I'm an addict for 3 years on all sort of drugs (coke, weed, meth and heroin). I admit that i'ts very difficult to live a life like this but I make this so that I must suffer the consequences. I almost lost my life, my family and my friends, ill always push them away. They are always concerned with me, they push me to change my life and said that it is not too late for me to change. Last time I almost near to death because I take too much drugs and my body cannot able to take it. And when I was awake, I was on the hospital with my family. I cried and that was the time that make me realize that i have to change my life.

I'm thinking to undergo on a rehab now. and i want to take this chance and permission, can i post this? http://sanbernardino.drugalcoholrehabprogram.org/
Sorry but please tell me if I'm in the wrong ground to post this. I found that site through my searching, and just want to gather some suggestions from the others because I'm not really sure if i'm in the right track of my recovery. And kindly delete if it is prohibited.
 
I feel for ya man <3 Good luck with the rehab, I've been there to get off benzo's - was 99% a physical addiction rather than a psychological one (I used to self-medicate, not recreationally - withdrawals were just too tough and protracted to suffer while trying to maintain my job, life, night's rest, sanity etc) but I learned a lot there about my drug abuse in general and I really got much better there. I did have general addiction problems and still do, but I have managed ever since (has been 2 years).
Do a lot of soul searching, you wouldn't be doing any good going there for anyone except your own although external motivations can be helpful support. It was very hard for me but also very good.
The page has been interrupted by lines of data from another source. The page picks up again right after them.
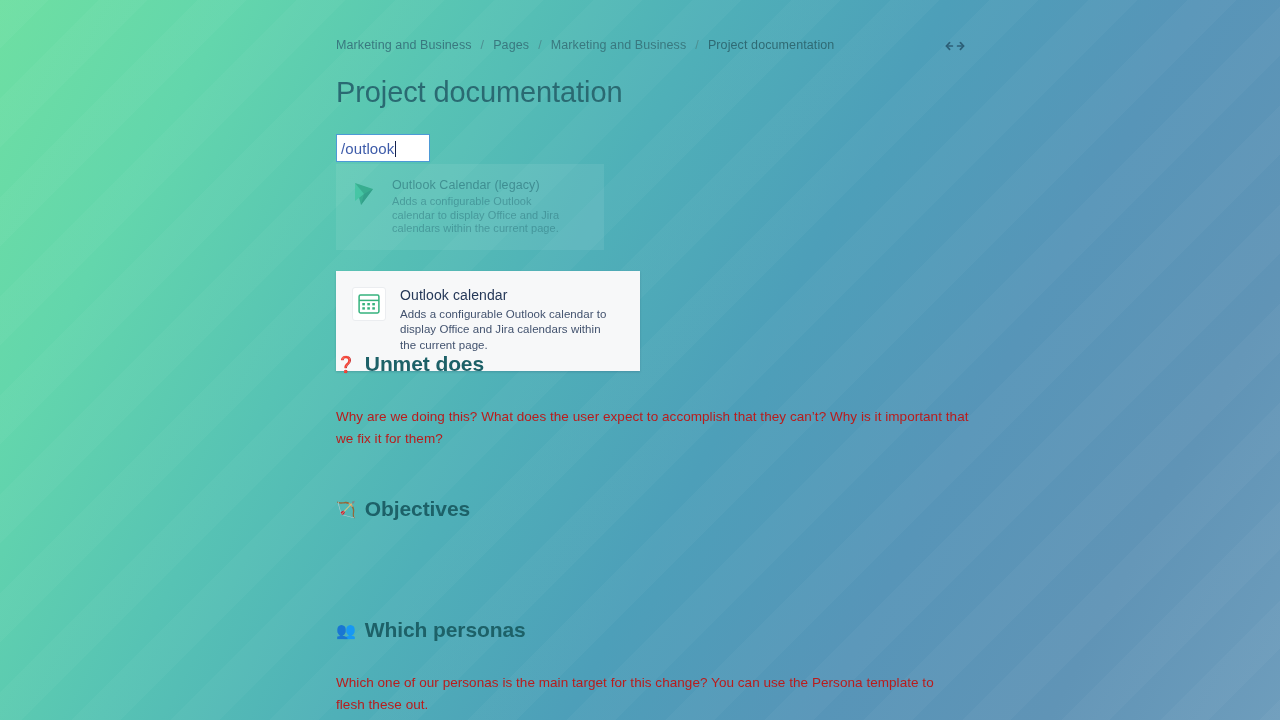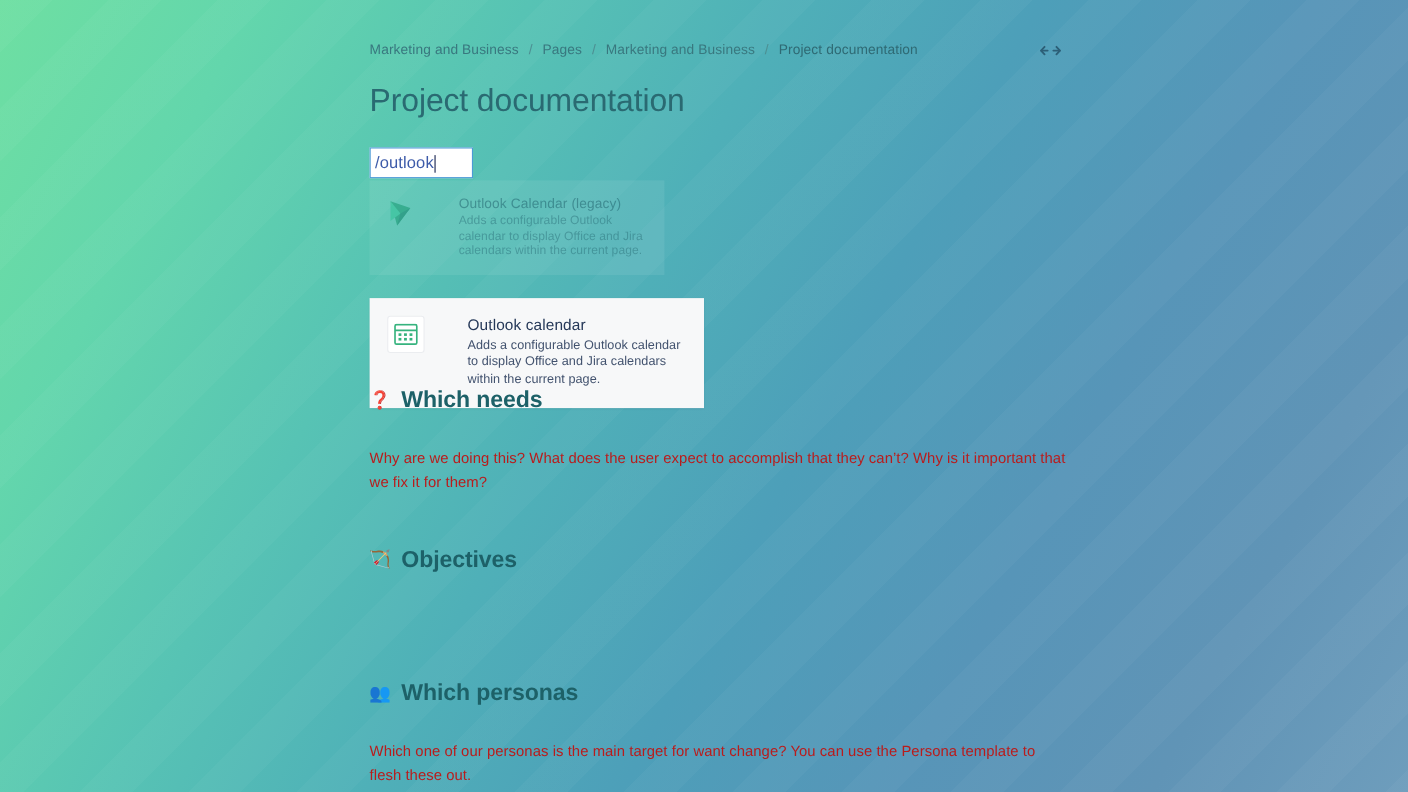--- a/index.html
+++ b/index.html
@@ -121,7 +121,6 @@
   .dd-item {
     display: flex;
     box-sizing: border-box;
-    gap: 25px;
   }
 
   

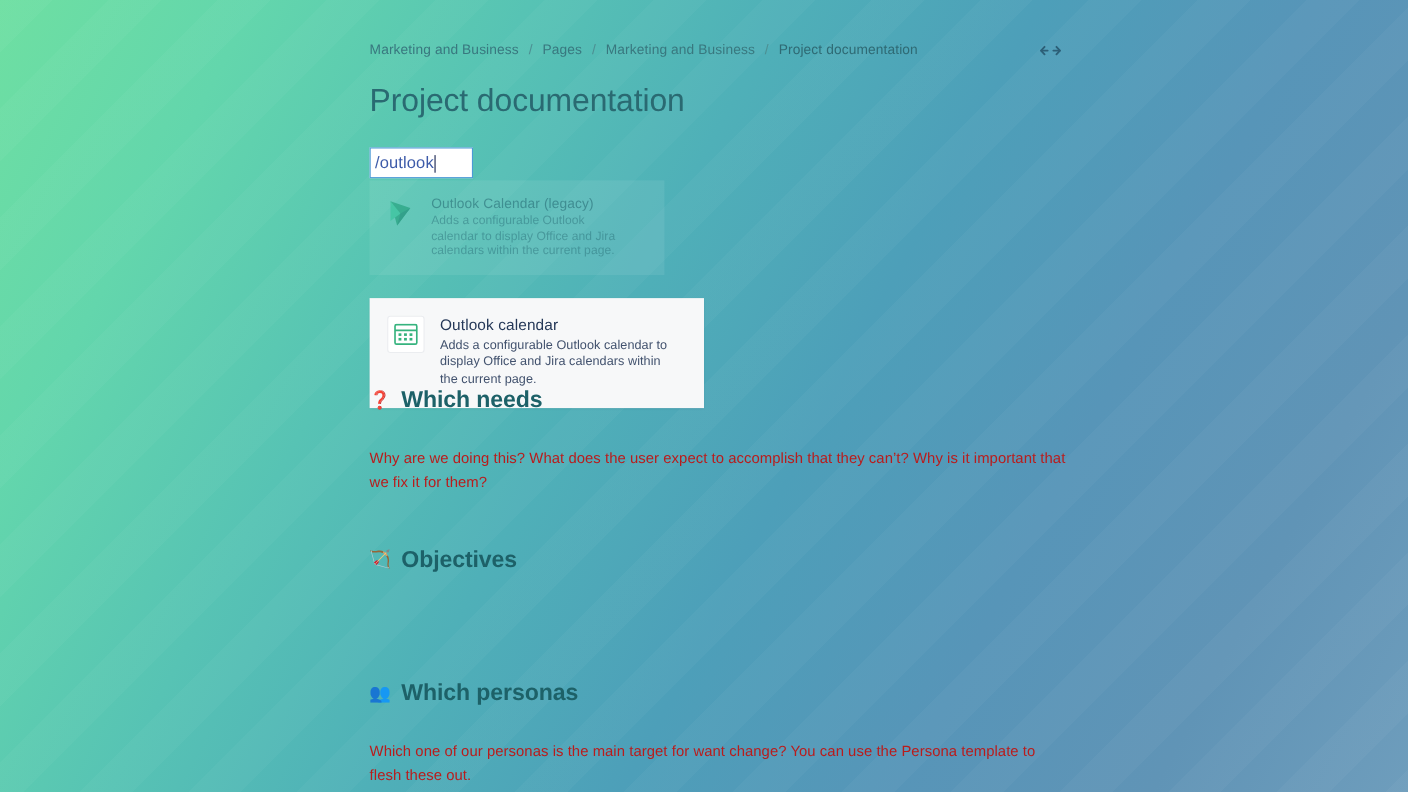--- a/index.html
+++ b/index.html
@@ -293,7 +293,7 @@
   <section class="section" id="section-unmet-needs">
     <h2 class="section-heading">
       <span class="section-emoji">❓</span>
-      <span>Which needs</span>
+      <span>Unmet does</span>
     </h2>
     <p class="section-body">Why are we doing this? What does the user expect to accomplish that they can’t? Why is it important that we fix it for them?</p>
   </section>

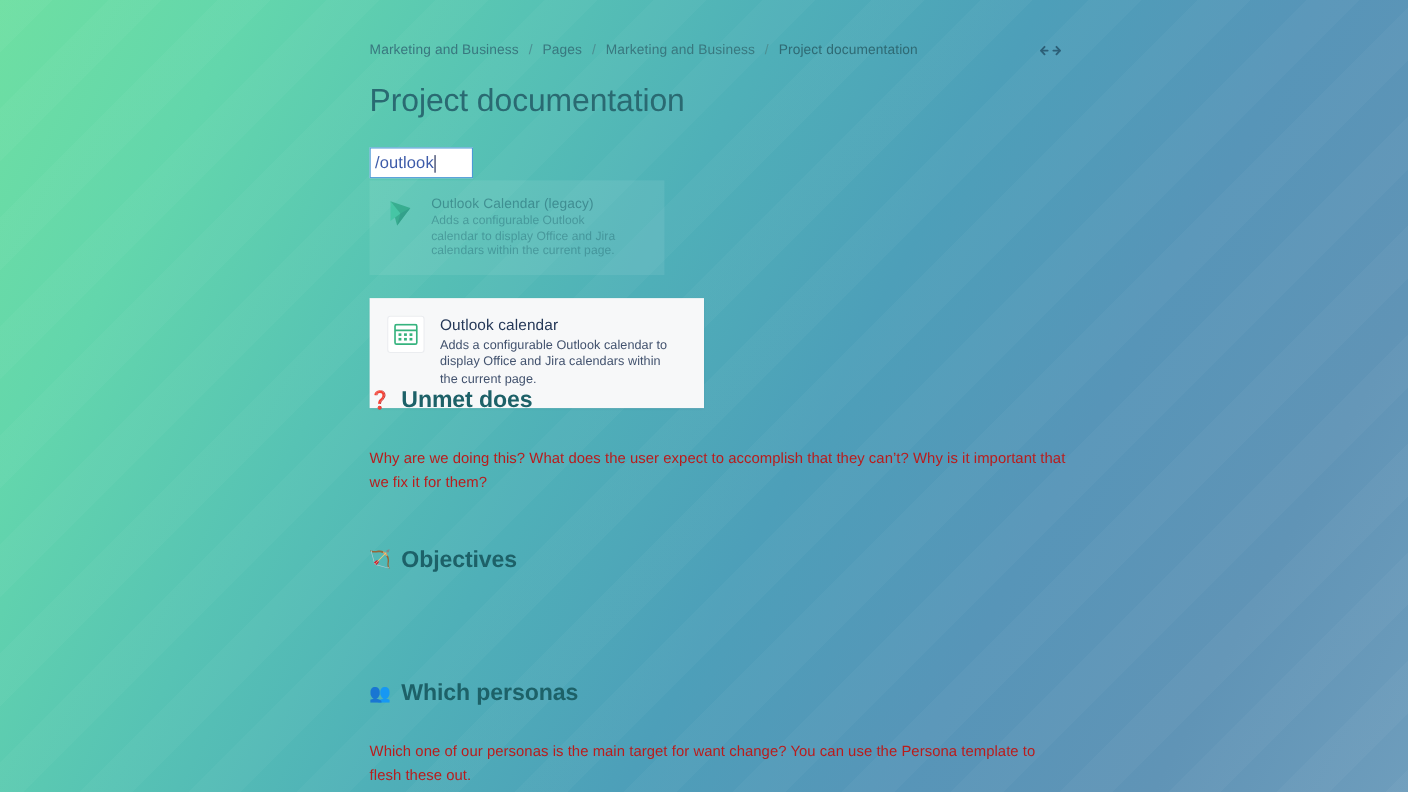--- a/index.html
+++ b/index.html
@@ -310,7 +310,7 @@
       <span class="section-emoji">👥</span>
       <span>Which personas</span>
     </h2>
-    <p class="section-body">Which one of our personas is the main target for want change? You can use the Persona template to flesh these out.</p>
+    <p class="section-body">Which one of our personas is the main target for this change? You can use the Persona template to flesh these out.</p>
   </section>
 
 </div>

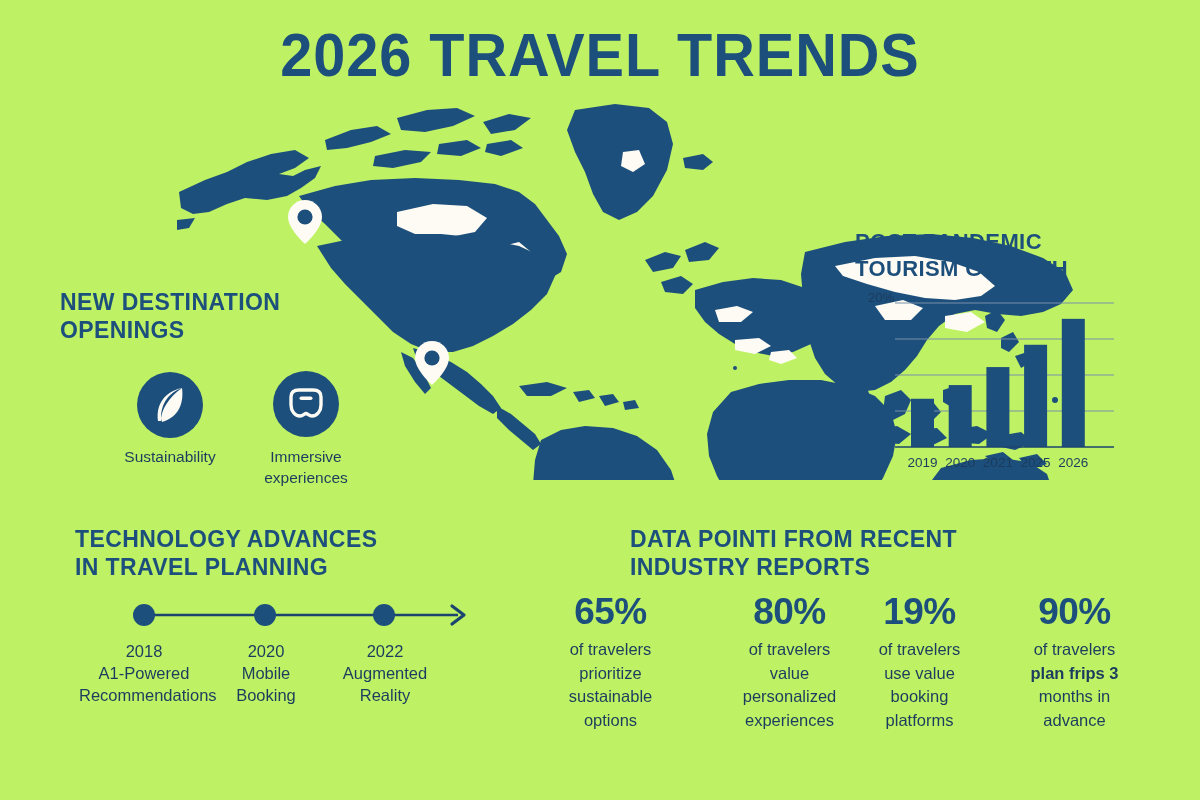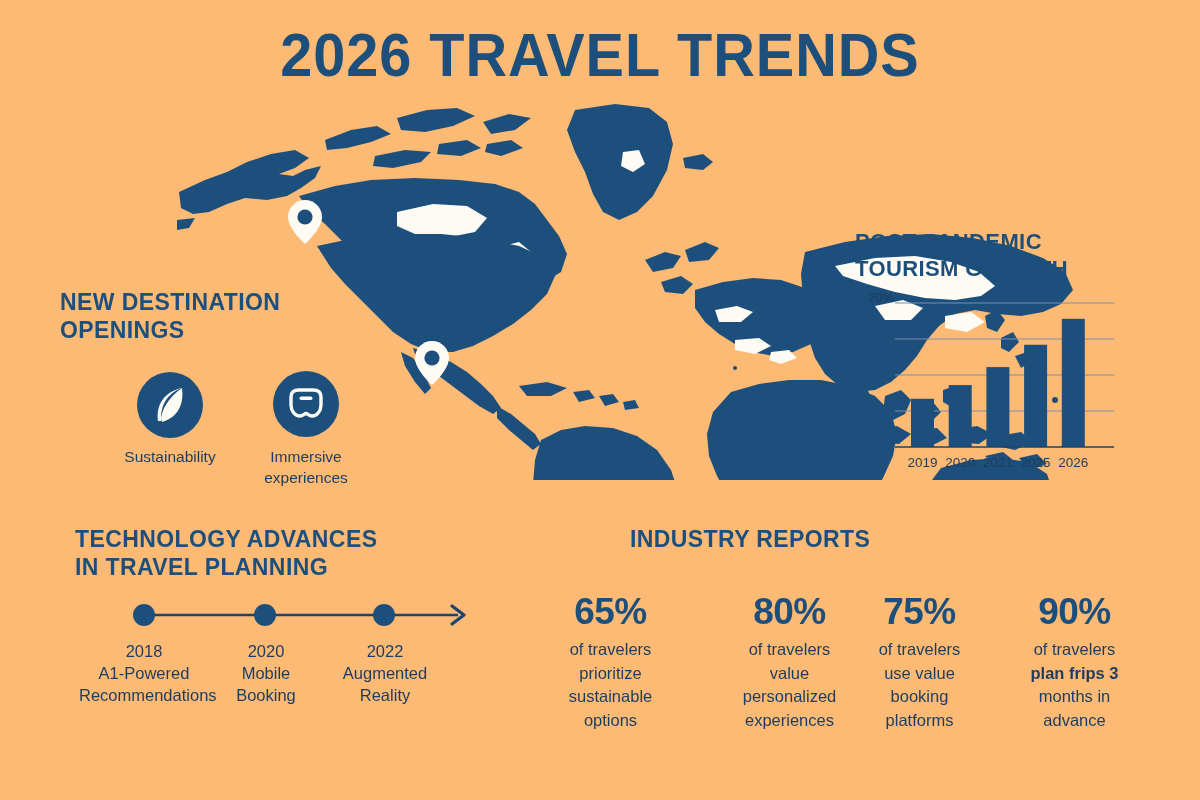--- a/index.html
+++ b/index.html
@@ -12,7 +12,7 @@
     position: relative;
     width: 1200px;
     height: 800px;
-    background: #fdba74;
+    background: #bef264;
     overflow: hidden;
     font-family: "Liberation Sans", sans-serif;
     color: #1b456f;

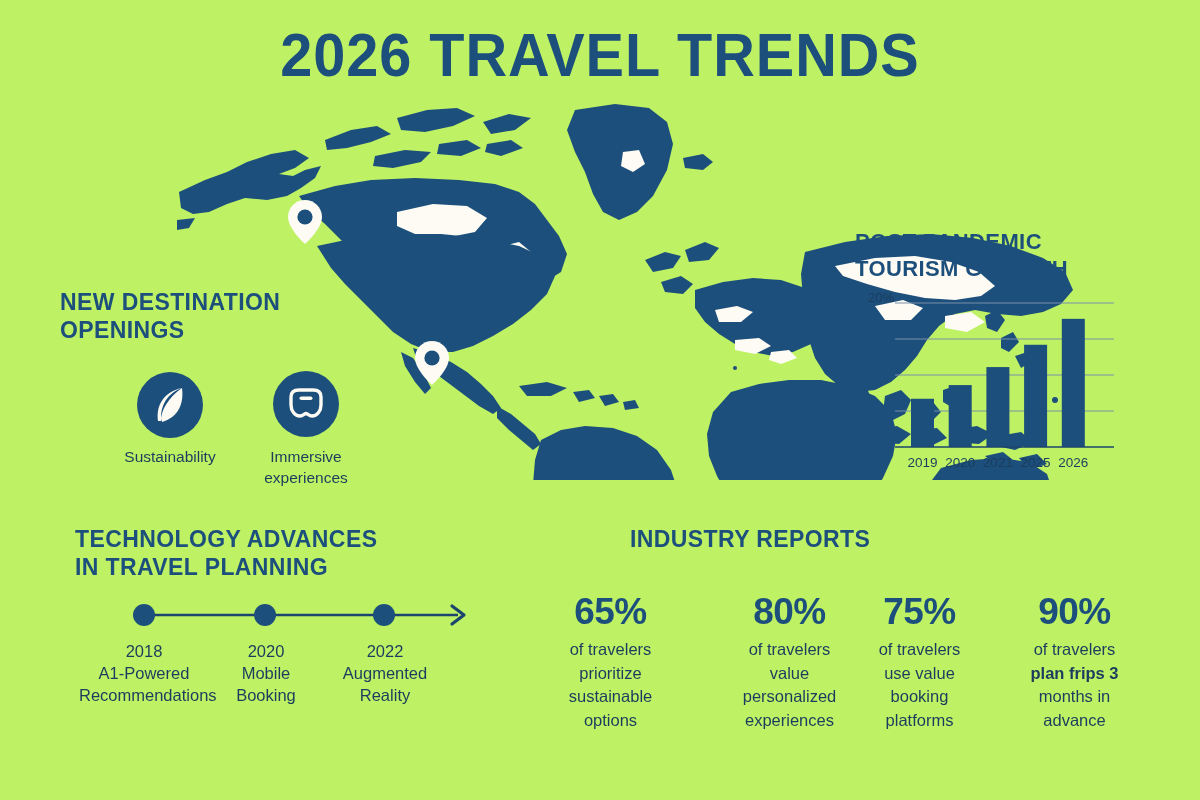--- a/index.html
+++ b/index.html
@@ -339,6 +339,7 @@
   </div>
 
   <div class="section-head" id="head-data-points">
+    <div>DATA POINTI FROM RECENT</div>
     <div>INDUSTRY REPORTS</div>
   </div>
 

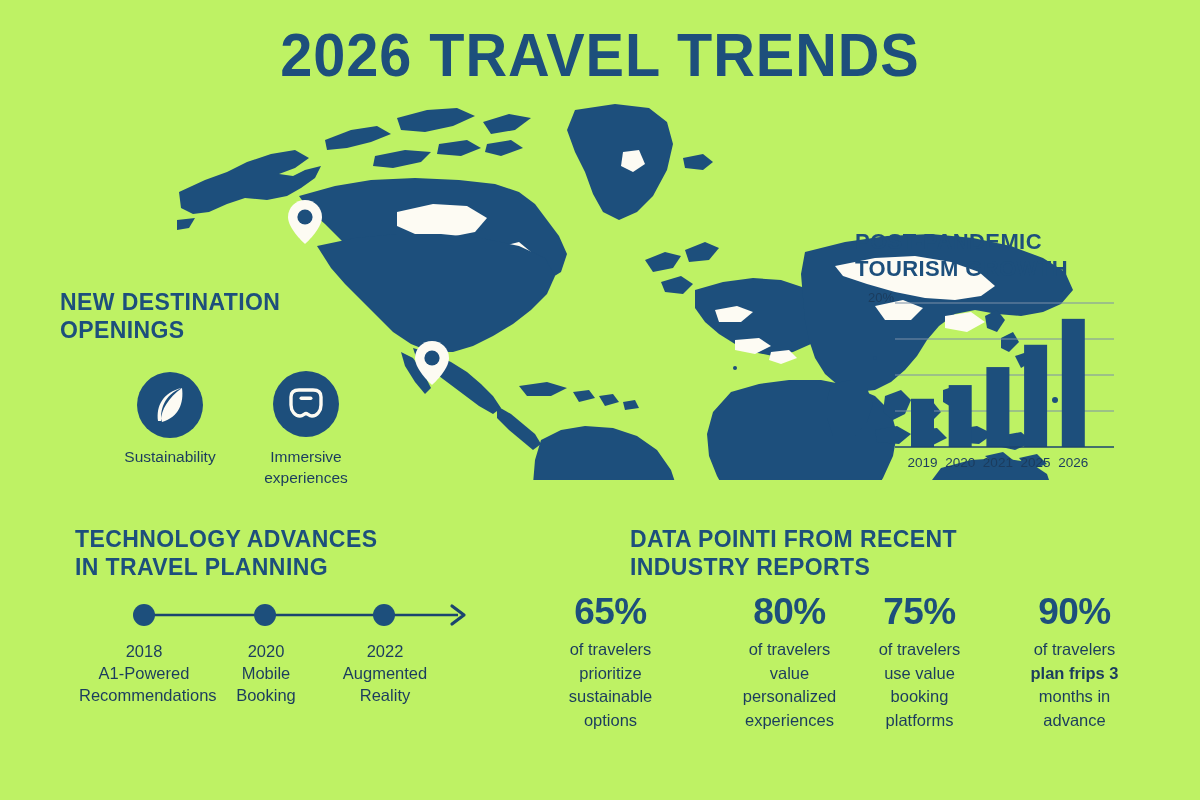--- a/index.html
+++ b/index.html
@@ -362,7 +362,7 @@
     </div>
   </div>
   <div class="stat-block" id="stat-2">
-    <div class="stat-value">75%</div>
+    <div class="stat-value">19%</div>
     <div class="stat-desc">
       <div>of travelers</div>
       <div>use value</div>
This probably fits well in the TDS (the dark side) forum, you aren't reporting a trip. :) Surely we are understanding though, just expect the thread to be moved somewhere else...

IMO it is probably reasonable to first quit one drug before you quit another, otherwise it might be a little much. First get the withdrawals from opiates out of the way, they really mess with you and are bound to make it harder to make tough decisions (not to use) because your body is sending such strong signals.
 
yeah Factin, you should post in The dark Side to get some good advice and good vides to help you cope with your problem.
I hope I'll never endure and addiction and I don't really know what it's like, but I'm sure it's a hard life - though I'm 100% sure that with a lot of hard work and will (and maybe the help of a rehab) you'll get through this situation.